のりまきとか、のほほんとか、ほのりの名前すら覚えられてない、典型的おバカな子供。それが僕だった。


『だってねぇ…
それがいちばん、かわいいの。』


そして、天然のほのり。
突き放されたことなど全く気づかず、振りまく華やかな笑顔。


『へぇ…どこが、かわいいの?』


そこで柔和に応じた、笑顔の崇臣。
僕と違い、嫌味のカケラもないその社交的な態度こそ、人見知りのほのりを温かく受け止めた瞬間だったのかも知れない。
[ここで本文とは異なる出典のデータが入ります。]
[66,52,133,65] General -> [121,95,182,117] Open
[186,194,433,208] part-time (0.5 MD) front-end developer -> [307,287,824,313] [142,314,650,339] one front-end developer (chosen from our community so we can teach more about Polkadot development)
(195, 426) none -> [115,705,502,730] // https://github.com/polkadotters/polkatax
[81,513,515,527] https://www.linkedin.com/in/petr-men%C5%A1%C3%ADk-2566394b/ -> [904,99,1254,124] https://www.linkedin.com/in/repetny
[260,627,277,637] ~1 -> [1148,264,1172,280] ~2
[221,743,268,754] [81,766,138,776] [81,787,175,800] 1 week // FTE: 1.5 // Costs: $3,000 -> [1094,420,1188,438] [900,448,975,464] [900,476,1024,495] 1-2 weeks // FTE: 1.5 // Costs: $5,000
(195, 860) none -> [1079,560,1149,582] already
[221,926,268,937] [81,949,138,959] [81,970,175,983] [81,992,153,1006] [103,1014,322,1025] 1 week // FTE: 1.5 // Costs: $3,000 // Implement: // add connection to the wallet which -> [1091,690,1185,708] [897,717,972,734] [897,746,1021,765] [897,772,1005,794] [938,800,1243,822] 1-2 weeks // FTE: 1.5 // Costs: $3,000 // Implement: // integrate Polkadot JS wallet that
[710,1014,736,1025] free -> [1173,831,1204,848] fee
『うーんとね。ぴんくいろでね、ちいさくてね、わらってるからね、…かわいいの!』


ほのりの指差した絵。それは確かにピンク色で、陽気な笑顔が描き込まれている。が…


『は?これ?かわいいって、これのこと ゆってんの?でもこれって、うん…』

『あはは!そーだね、かわいーねー!
それよりさ、三人でゲームしよっか?』


…う○ちじゃん?!


そう言おうとした僕を遮って、崇臣は絵本を閉じた。サラッと話題まで変えていた辺り、今思えばさすがのフォローだ…。
この時見ていた絵本は、怪力を誇る、宇宙最強のメカ少女が主人公の物語。ギャグ要素が強く、手足の生えたう○ちなんかも描かれていたりして。…ほのりはまぁ、あれの正体を知らずに指差したんだろうけど。


とにかくこれが、僕達三人の交わした初めての会話、だったらしい。正直、僕自身そこまで昔の事は覚えていないのだけど。記憶力のいい崇臣が言っていたから、きっと間違いないだろう。